In 2000, Semino's study on Y DNA revealed the presence of haplotypes belonging to the large clade
E1b1b1 (E-M35). These were predominantly found
in the southern Balkans, southern Italy and parts of Iberia. Semino connected
this pattern, along with J haplogroup subclades, to be the Y-DNA component of Cavalli-Sforza's Neolithic demic-diffusion of farmers from the Near East.
[83] Rosser et al. rather saw it as a (direct)
'North African component' in European genealogy, although they did not propose a timing and mechanism to account for it.

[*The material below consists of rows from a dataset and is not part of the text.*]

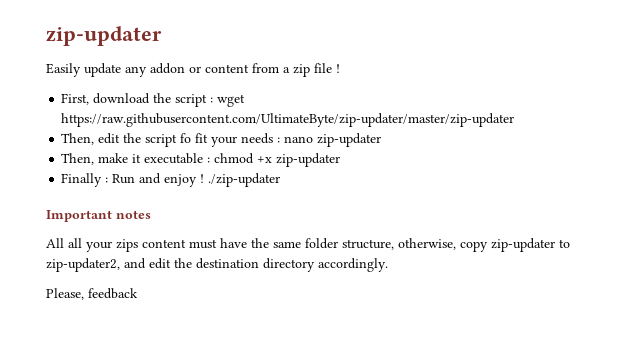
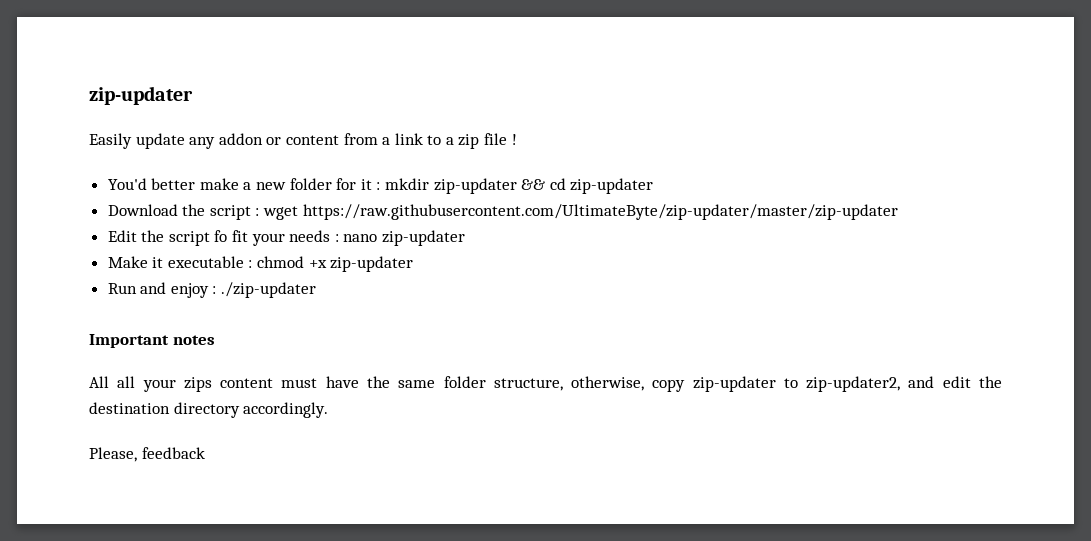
(290, 70) none -> [394,133,454,145] link to a
[61,93,151,105] First, download -> [107,178,654,194] [107,204,178,216] You'd better make a new folder for it : mkdir zip-updater && cd zip-updater // Download
[61,133,121,145] Then, edit -> [107,230,137,242] Edit
[61,153,129,165] Then, make -> [107,256,148,268] Make
[61,173,109,187] Finally : -> (414, 264) none
[200,174,205,183] ! -> [212,286,217,294] :

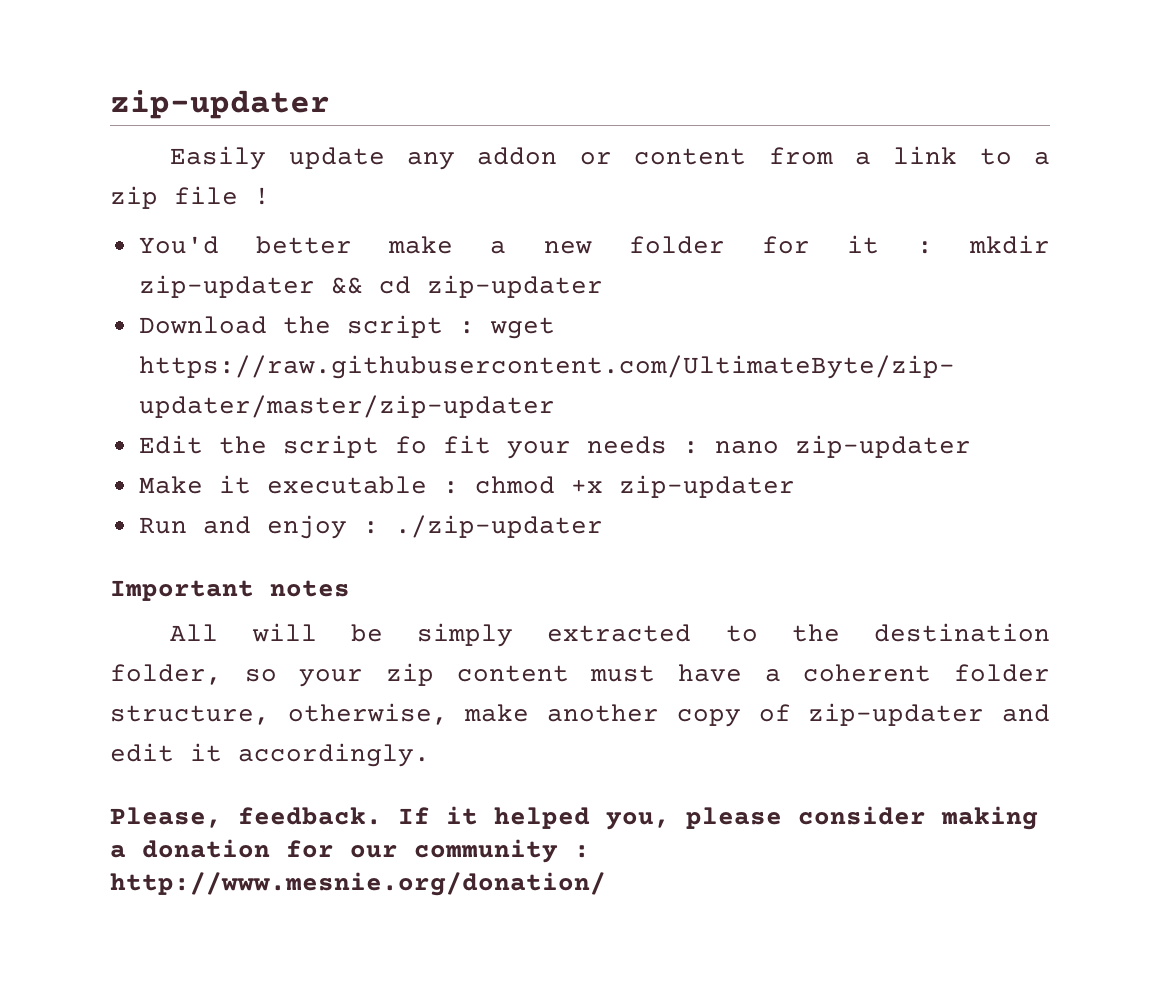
[117,376,212,392] all your zips -> [251,623,1050,647] [110,663,434,687] will be simply extracted to the destination folder, so your zip
[366,376,436,388] the same -> [764,664,932,682] a coherent
[652,376,1003,392] [89,402,329,418] [89,447,205,462] copy zip-updater to zip-updater2, and edit the destination directory accordingly. // Please, feedback -> [464,703,1050,727] [110,743,430,767] [110,806,1038,830] [110,839,590,863] [110,872,606,896] make another copy of zip-updater and edit it accordingly. // Please, feedback. If it helped you, please consider making a donation for our community : http://www.mesnie.org/donation/

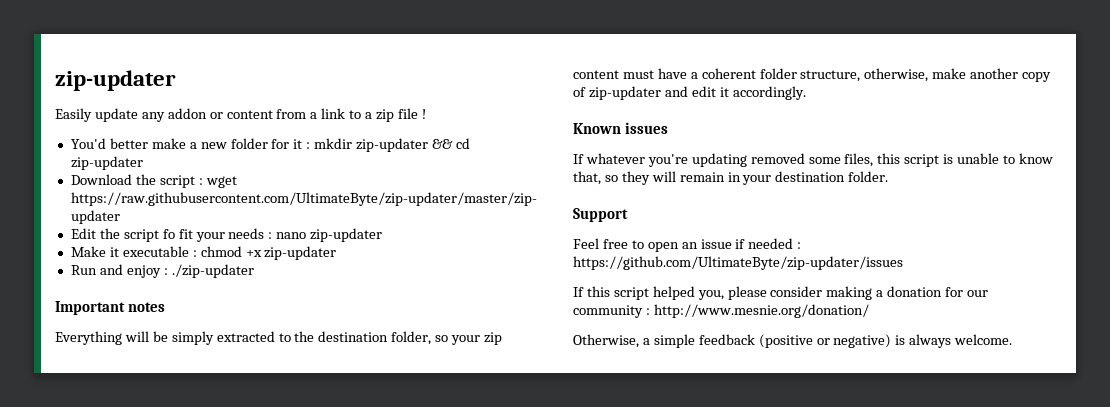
[170,624,219,641] All -> [55,331,122,345] Everything
[110,806,478,828] Please, feedback. If it -> [573,122,668,134] [573,153,1053,167] [573,171,889,185] [573,208,628,222] [573,238,802,252] [573,256,903,270] [573,286,649,300] Known issues // If whatever you're updating removed some files, this script is unable to know that, so they will remain in your destination folder. // Support // Feel free to open an issue if needed : https://github.com/UltimateByte/zip-updater/issues // If this script
(606, 884) none -> [573,334,1013,348] // Otherwise, a simple feedback (positive or negative) is always welcome.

[84] Underhill and Kivisild (2007) also described E1b1b as representing a late-
Pleistocene migration from Africa to Europe over the
Sinai Peninsula in
Egypt, evidence for which does not show up in mitochondrial DNA.
[85]
Concerning timing the distribution and diversity of V13 however,
Battaglia et al. (2008) proposed an earlier movement whereby the E-M78* lineage ancestral to all modern E-V13 men moved rapidly out of a Southern Egyptian homeland and arrived in Europe with only
Mesolithic technologies. They then suggest that the E-V13 sub-clade of E-M78 only expanded subsequently as native Balkan 'foragers-cum-farmers' adopted Neolithic technologies from the Near East. They propose that the first major dispersal of E-V13 from the Balkans may have been in the direction of the
Adriatic Sea with the
Neolithic Impressed Ware culture often referred to as
Impressaor
Cardial.
Peričic et al. (2005), rather propose that the main route of E-V13 spread was along the Vardar-Morava-Danube river 'highway' system.
In contrast to Battaglia,
Cruciani et al. (2007) tentatively suggested (i) a different point where
the V13 mutation happened on its way from Egypt to the Balkans via the Middle East, and (ii) a later dispersal time. The authors proposed that the V13 mutation first appeared in western Asia, where it is found in low but significant frequencies, whence it entered the Balkans sometime after 11 kYa. It later experienced a rapid dispersal which he dated to c. 5300 years ago in Europe, coinciding with the Balkan Bronze Age. Like Peričic et al. they consider that "the dispersion of the E-V13 and J-M12 haplogroups seems to have mainly followed the river waterways connecting the southern Balkans to north-central Europe".